▶ [Work instructions]
Copy out each line of the material below that holds the string "Mono".

▶ [Task material]
#####

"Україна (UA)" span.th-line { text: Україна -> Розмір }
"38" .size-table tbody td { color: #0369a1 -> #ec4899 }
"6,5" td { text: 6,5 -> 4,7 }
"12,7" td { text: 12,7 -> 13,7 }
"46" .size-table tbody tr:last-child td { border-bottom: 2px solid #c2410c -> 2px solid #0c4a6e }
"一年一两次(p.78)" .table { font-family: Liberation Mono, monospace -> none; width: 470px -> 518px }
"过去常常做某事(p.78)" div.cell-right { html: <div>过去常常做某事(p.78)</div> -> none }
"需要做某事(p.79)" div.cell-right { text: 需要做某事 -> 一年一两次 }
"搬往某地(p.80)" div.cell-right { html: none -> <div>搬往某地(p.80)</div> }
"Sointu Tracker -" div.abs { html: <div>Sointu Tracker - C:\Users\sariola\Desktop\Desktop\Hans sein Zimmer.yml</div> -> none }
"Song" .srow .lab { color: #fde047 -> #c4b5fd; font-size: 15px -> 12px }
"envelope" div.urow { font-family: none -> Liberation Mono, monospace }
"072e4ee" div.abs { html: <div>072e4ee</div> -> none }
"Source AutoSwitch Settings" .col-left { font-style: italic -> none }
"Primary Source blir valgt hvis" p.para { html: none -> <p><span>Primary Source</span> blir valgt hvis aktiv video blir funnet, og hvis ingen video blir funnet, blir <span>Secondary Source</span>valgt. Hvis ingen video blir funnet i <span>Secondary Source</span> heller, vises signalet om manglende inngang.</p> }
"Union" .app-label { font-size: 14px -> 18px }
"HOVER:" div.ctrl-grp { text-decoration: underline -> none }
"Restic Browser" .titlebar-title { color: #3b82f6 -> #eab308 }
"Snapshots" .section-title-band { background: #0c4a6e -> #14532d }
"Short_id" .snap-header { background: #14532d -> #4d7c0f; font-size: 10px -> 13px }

#####

▶ [Result for this task]
"一年一两次(p.78)" .table { font-family: Liberation Mono, monospace -> none; width: 470px -> 518px }
"envelope" div.urow { font-family: none -> Liberation Mono, monospace }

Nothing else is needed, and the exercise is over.